For this update, we searched the Cochrane Pregnancy and Childbirth Trial Register, ClinicalTrials.gov, the World Health Organization (WHO) International Clinical Trials Registry Platform (ICTRP) (19 December 2019), and reference lists of retrieved studies.
We included randomised, cluster-randomised or quasi-randomised controlled trials of advance misoprostol distribution to pregnant women compared with usual (or standard) care for the prevention or treatment of PPH in non-facility births. We excluded studies without any form of random design and those that were available in abstract form only.
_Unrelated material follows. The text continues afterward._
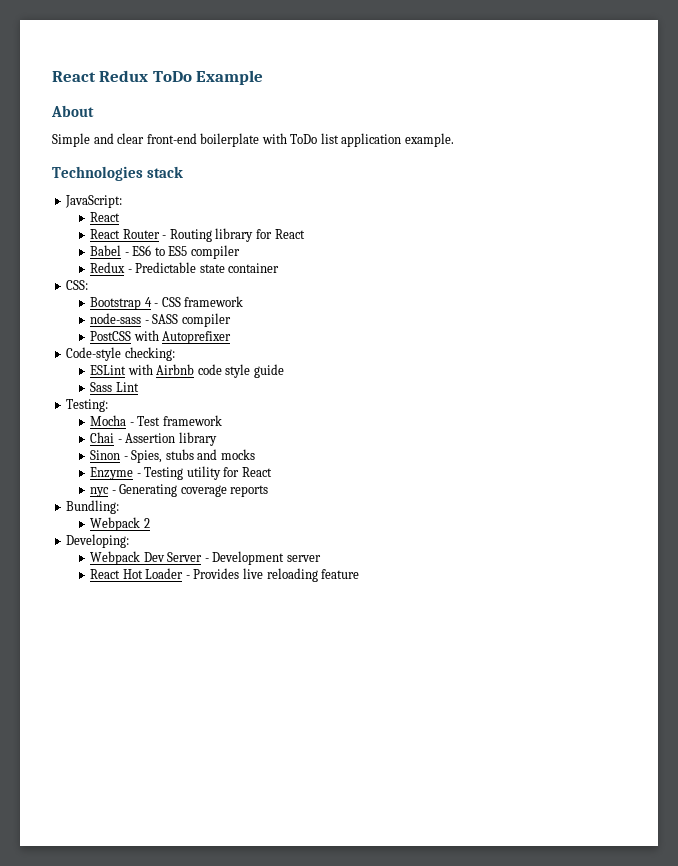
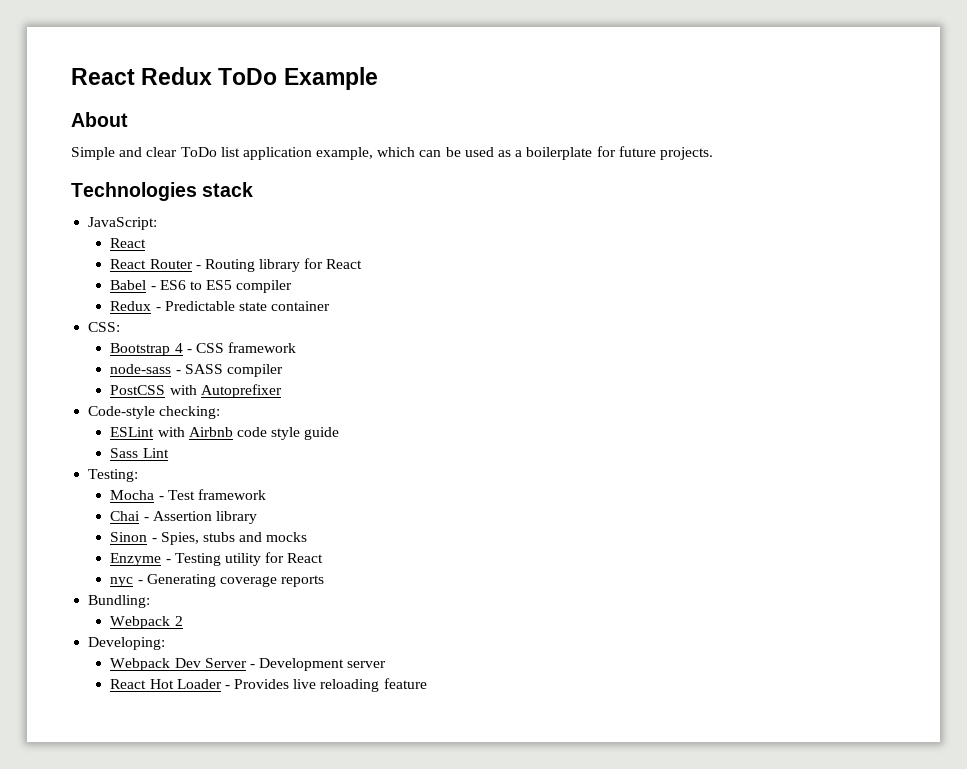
[146,133,454,147] front-end boilerplate with ToDo list application example. -> [180,146,713,160] ToDo list application example, which can be used as a boilerplate for future projects.

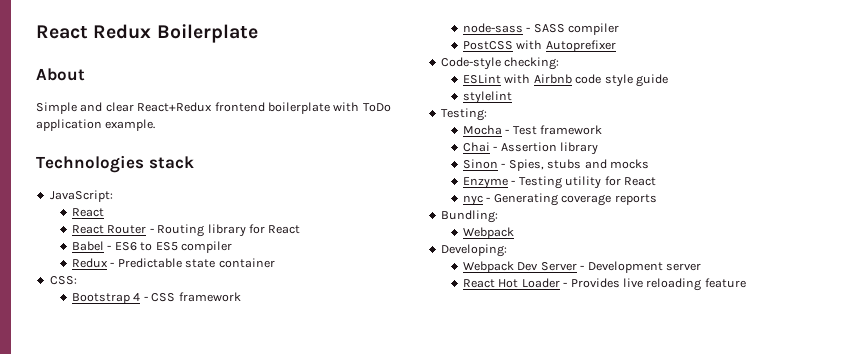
[218,67,378,90] ToDo Example -> [156,24,258,43] Boilerplate
[180,146,713,160] ToDo list application example, which can be used as a boilerplate for future projects. -> [137,102,391,114] [36,119,156,131] React+Redux frontend boilerplate with ToDo application example.
[110,448,169,458] Sass Lint -> [463,91,513,104] stylelint
[174,616,183,626] 2 -> (515, 233) none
At least two review authors independently assessed trials for inclusion, extracted data and assessed the risk of bias in included studies. Two review authors independently assessed the certainty of the evidence using the GRADE approach.
Two studies conducted in rural Uganda met the inclusion criteria for this review. One was a stepped-wedge cluster-randomised trial (involving 2466 women) which assessed the effectiveness and safety of misoprostol distribution to pregnant women compared with standard care for PPH prevention during non-facility births. The other study (involving 748 women) was a pilot individually randomised placebo-controlled trial which assessed the logistics and feasibility of community antenatal distribution of misoprostol, as well as the effectiveness and safety of self-administration of misoprostol for PPH prevention. Only 271 (11%) of women in the cluster-randomised trial and 299 (40%) of the women in the individually randomised trial had non-facility births. Data from the two studies could not be meta-analysed as the data available from the stepped-wedge trial were not adjusted for the study design. Therefore, the analysed effects of advance misoprostol distribution on PPH prevention largely reflect the findings of the placebo-controlled trial. Neither of the included studies addressed advance misoprostol distribution for the treatment of PPH.
Severe PPH was not reported in the studies. In both the intervention and standard care arms of the two studies, no cases of severe maternal morbidity or death were recorded among women who had a non-facility birth.
Compared with standard care, it is uncertain whether advance misoprostol distribution has any effect on blood transfusion (no events, 1 study, 299 women), the number of women not using misoprostol (2% in the advance distribution group versus 4% in the usual care group; risk ratio (RR) 0.50, 95% confidence interval (CI) 0.13 to 1.95, 1 study, 299 women), the number of women not using misoprostol correctly (RR 4.86, 95% CI 0.24 to 100.46, 1 study, 290 women), inappropriate use of misoprostol (RR 4.97, 95% CI 0.24 to 102.59, 1 study, 299 women) or maternal transfer or referral to a health facility (RR 0.66, 95% CI 0.11 to 3.91, 1 study, 299 women). Compared with standard care, it is uncertain whether advance misoprostol provision increases the number of women experiencing minor adverse effects: shivering/chills (RR 1.84, CI 95% 1.35 to 2.50, 1 study, 299 women), fever (RR 1.87, 95% CI 1.16 to 3.00, 1 study, 299 women), or diarrhoea (RR 3.92, 95% CI 0.44 to 34.64, 1 study, 299 women); major adverse effects: placenta retention (RR 1.49, 95% CI 0.25 to 8.79, 1 study, 299 women) or hospital admission for longer than 24 hours (RR 0.99, 95% CI 0.66 to 15.73, 1 study, 299 women) after non-facility birth. For all the outcomes included in the 'Summary of findings' table, we assessed the certainty of the evidence as very low, according to GRADE criteria.